_Assignment:_ Would you retype the listing below exactly as given?
BEGIN Exercise material
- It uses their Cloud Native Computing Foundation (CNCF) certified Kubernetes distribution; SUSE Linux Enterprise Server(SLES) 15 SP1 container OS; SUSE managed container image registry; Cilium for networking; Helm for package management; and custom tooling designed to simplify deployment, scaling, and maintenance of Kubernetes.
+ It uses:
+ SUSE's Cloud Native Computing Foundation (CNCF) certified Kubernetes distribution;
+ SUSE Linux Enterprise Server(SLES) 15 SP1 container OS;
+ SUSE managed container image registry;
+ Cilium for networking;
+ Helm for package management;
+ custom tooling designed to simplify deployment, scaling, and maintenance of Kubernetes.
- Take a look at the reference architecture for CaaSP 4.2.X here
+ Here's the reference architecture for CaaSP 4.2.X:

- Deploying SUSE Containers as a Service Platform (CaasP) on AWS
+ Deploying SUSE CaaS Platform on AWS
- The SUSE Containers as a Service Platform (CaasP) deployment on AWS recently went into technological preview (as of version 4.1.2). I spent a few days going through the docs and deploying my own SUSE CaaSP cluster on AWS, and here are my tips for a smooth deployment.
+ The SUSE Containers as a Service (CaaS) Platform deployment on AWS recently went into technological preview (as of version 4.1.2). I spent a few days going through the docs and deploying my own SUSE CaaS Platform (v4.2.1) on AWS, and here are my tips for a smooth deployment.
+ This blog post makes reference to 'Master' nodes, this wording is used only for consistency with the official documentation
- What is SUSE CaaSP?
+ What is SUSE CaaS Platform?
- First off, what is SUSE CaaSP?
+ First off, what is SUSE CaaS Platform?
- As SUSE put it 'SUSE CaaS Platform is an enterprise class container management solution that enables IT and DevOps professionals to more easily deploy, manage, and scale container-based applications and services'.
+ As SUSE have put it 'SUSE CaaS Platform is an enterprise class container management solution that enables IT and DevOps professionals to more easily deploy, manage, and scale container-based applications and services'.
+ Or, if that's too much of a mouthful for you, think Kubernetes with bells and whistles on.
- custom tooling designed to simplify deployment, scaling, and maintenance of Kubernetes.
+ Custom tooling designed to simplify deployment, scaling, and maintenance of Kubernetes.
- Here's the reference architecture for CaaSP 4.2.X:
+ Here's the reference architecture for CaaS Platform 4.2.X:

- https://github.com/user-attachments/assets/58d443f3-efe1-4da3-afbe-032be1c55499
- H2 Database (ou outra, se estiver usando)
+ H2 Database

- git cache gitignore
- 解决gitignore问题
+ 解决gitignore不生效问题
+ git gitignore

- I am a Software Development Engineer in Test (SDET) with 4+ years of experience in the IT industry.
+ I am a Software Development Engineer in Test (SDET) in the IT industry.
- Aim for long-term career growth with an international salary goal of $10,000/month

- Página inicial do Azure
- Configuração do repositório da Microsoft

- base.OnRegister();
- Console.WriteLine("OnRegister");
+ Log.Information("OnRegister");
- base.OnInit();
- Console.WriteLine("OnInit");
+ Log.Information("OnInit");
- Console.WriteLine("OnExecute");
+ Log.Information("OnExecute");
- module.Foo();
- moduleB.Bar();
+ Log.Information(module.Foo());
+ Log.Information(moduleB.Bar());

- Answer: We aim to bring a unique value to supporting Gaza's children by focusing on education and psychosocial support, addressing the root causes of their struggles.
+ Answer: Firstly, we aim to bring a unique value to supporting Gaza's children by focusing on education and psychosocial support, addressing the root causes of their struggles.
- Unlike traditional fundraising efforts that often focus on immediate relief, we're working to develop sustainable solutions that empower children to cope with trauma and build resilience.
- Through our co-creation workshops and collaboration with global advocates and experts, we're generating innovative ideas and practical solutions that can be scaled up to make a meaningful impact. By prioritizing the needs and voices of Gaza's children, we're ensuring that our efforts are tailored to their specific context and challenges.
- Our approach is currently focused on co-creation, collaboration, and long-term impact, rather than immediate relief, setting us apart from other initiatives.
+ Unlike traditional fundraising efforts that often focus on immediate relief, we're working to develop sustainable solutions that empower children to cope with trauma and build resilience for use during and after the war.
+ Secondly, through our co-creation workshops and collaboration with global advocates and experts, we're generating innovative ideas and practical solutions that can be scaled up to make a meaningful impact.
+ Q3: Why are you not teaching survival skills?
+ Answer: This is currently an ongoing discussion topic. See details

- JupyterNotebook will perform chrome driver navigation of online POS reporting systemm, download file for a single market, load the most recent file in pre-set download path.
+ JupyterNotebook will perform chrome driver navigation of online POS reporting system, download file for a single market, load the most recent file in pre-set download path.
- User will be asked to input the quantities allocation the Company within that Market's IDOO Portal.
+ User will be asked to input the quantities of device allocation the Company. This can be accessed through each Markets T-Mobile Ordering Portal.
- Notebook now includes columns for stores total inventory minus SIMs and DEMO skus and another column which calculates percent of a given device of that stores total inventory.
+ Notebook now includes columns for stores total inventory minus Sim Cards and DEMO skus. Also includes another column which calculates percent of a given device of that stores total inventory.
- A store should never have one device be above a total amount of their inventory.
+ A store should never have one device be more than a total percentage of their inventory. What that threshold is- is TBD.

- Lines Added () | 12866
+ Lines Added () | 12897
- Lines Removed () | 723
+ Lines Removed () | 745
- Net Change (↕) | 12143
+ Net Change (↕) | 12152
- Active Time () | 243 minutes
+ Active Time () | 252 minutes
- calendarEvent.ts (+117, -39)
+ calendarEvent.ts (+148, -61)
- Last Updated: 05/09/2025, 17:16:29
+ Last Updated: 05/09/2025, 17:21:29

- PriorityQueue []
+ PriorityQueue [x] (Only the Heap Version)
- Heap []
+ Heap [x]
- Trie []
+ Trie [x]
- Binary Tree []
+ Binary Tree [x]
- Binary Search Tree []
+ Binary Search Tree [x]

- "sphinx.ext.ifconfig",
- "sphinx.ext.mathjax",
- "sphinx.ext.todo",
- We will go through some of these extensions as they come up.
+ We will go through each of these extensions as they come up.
END Exercise material
_Worked solution:_
- It uses their Cloud Native Computing Foundation (CNCF) certified Kubernetes distribution; SUSE Linux Enterprise Server(SLES) 15 SP1 container OS; SUSE managed container image registry; Cilium for networking; Helm for package management; and custom tooling designed to simplify deployment, scaling, and maintenance of Kubernetes.
+ It uses:
+ SUSE's Cloud Native Computing Foundation (CNCF) certified Kubernetes distribution;
+ SUSE Linux Enterprise Server(SLES) 15 SP1 container OS;
+ SUSE managed container image registry;
+ Cilium for networking;
+ Helm for package management;
+ custom tooling designed to simplify deployment, scaling, and maintenance of Kubernetes.
- Take a look at the reference architecture for CaaSP 4.2.X here
+ Here's the reference architecture for CaaSP 4.2.X:

- Deploying SUSE Containers as a Service Platform (CaasP) on AWS
+ Deploying SUSE CaaS Platform on AWS
- The SUSE Containers as a Service Platform (CaasP) deployment on AWS recently went into technological preview (as of version 4.1.2). I spent a few days going through the docs and deploying my own SUSE CaaSP cluster on AWS, and here are my tips for a smooth deployment.
+ The SUSE Containers as a Service (CaaS) Platform deployment on AWS recently went into technological preview (as of version 4.1.2). I spent a few days going through the docs and deploying my own SUSE CaaS Platform (v4.2.1) on AWS, and here are my tips for a smooth deployment.
+ This blog post makes reference to 'Master' nodes, this wording is used only for consistency with the official documentation
- What is SUSE CaaSP?
+ What is SUSE CaaS Platform?
- First off, what is SUSE CaaSP?
+ First off, what is SUSE CaaS Platform?
- As SUSE put it 'SUSE CaaS Platform is an enterprise class container management solution that enables IT and DevOps professionals to more easily deploy, manage, and scale container-based applications and services'.
+ As SUSE have put it 'SUSE CaaS Platform is an enterprise class container management solution that enables IT and DevOps professionals to more easily deploy, manage, and scale container-based applications and services'.
+ Or, if that's too much of a mouthful for you, think Kubernetes with bells and whistles on.
- custom tooling designed to simplify deployment, scaling, and maintenance of Kubernetes.
+ Custom tooling designed to simplify deployment, scaling, and maintenance of Kubernetes.
- Here's the reference architecture for CaaSP 4.2.X:
+ Here's the reference architecture for CaaS Platform 4.2.X:

- https://github.com/user-attachments/assets/58d443f3-efe1-4da3-afbe-032be1c55499
- H2 Database (ou outra, se estiver usando)
+ H2 Database

- git cache gitignore
- 解决gitignore问题
+ 解决gitignore不生效问题
+ git gitignore

- I am a Software Development Engineer in Test (SDET) with 4+ years of experience in the IT industry.
+ I am a Software Development Engineer in Test (SDET) in the IT industry.
- Aim for long-term career growth with an international salary goal of $10,000/month

- Página inicial do Azure
- Configuração do repositório da Microsoft

- base.OnRegister();
- Console.WriteLine("OnRegister");
+ Log.Information("OnRegister");
- base.OnInit();
- Console.WriteLine("OnInit");
+ Log.Information("OnInit");
- Console.WriteLine("OnExecute");
+ Log.Information("OnExecute");
- module.Foo();
- moduleB.Bar();
+ Log.Information(module.Foo());
+ Log.Information(moduleB.Bar());

- Answer: We aim to bring a unique value to supporting Gaza's children by focusing on education and psychosocial support, addressing the root causes of their struggles.
+ Answer: Firstly, we aim to bring a unique value to supporting Gaza's children by focusing on education and psychosocial support, addressing the root causes of their struggles.
- Unlike traditional fundraising efforts that often focus on immediate relief, we're working to develop sustainable solutions that empower children to cope with trauma and build resilience.
- Through our co-creation workshops and collaboration with global advocates and experts, we're generating innovative ideas and practical solutions that can be scaled up to make a meaningful impact. By prioritizing the needs and voices of Gaza's children, we're ensuring that our efforts are tailored to their specific context and challenges.
- Our approach is currently focused on co-creation, collaboration, and long-term impact, rather than immediate relief, setting us apart from other initiatives.
+ Unlike traditional fundraising efforts that often focus on immediate relief, we're working to develop sustainable solutions that empower children to cope with trauma and build resilience for use during and after the war.
+ Secondly, through our co-creation workshops and collaboration with global advocates and experts, we're generating innovative ideas and practical solutions that can be scaled up to make a meaningful impact.
+ Q3: Why are you not teaching survival skills?
+ Answer: This is currently an ongoing discussion topic. See details

- JupyterNotebook will perform chrome driver navigation of online POS reporting systemm, download file for a single market, load the most recent file in pre-set download path.
+ JupyterNotebook will perform chrome driver navigation of online POS reporting system, download file for a single market, load the most recent file in pre-set download path.
- User will be asked to input the quantities allocation the Company within that Market's IDOO Portal.
+ User will be asked to input the quantities of device allocation the Company. This can be accessed through each Markets T-Mobile Ordering Portal.
- Notebook now includes columns for stores total inventory minus SIMs and DEMO skus and another column which calculates percent of a given device of that stores total inventory.
+ Notebook now includes columns for stores total inventory minus Sim Cards and DEMO skus. Also includes another column which calculates percent of a given device of that stores total inventory.
- A store should never have one device be above a total amount of their inventory.
+ A store should never have one device be more than a total percentage of their inventory. What that threshold is- is TBD.

- Lines Added () | 12866
+ Lines Added () | 12897
- Lines Removed () | 723
+ Lines Removed () | 745
- Net Change (↕) | 12143
+ Net Change (↕) | 12152
- Active Time () | 243 minutes
+ Active Time () | 252 minutes
- calendarEvent.ts (+117, -39)
+ calendarEvent.ts (+148, -61)
- Last Updated: 05/09/2025, 17:16:29
+ Last Updated: 05/09/2025, 17:21:29

- PriorityQueue []
+ PriorityQueue [x] (Only the Heap Version)
- Heap []
+ Heap [x]
- Trie []
+ Trie [x]
- Binary Tree []
+ Binary Tree [x]
- Binary Search Tree []
+ Binary Search Tree [x]

- "sphinx.ext.ifconfig",
- "sphinx.ext.mathjax",
- "sphinx.ext.todo",
- We will go through some of these extensions as they come up.
+ We will go through each of these extensions as they come up.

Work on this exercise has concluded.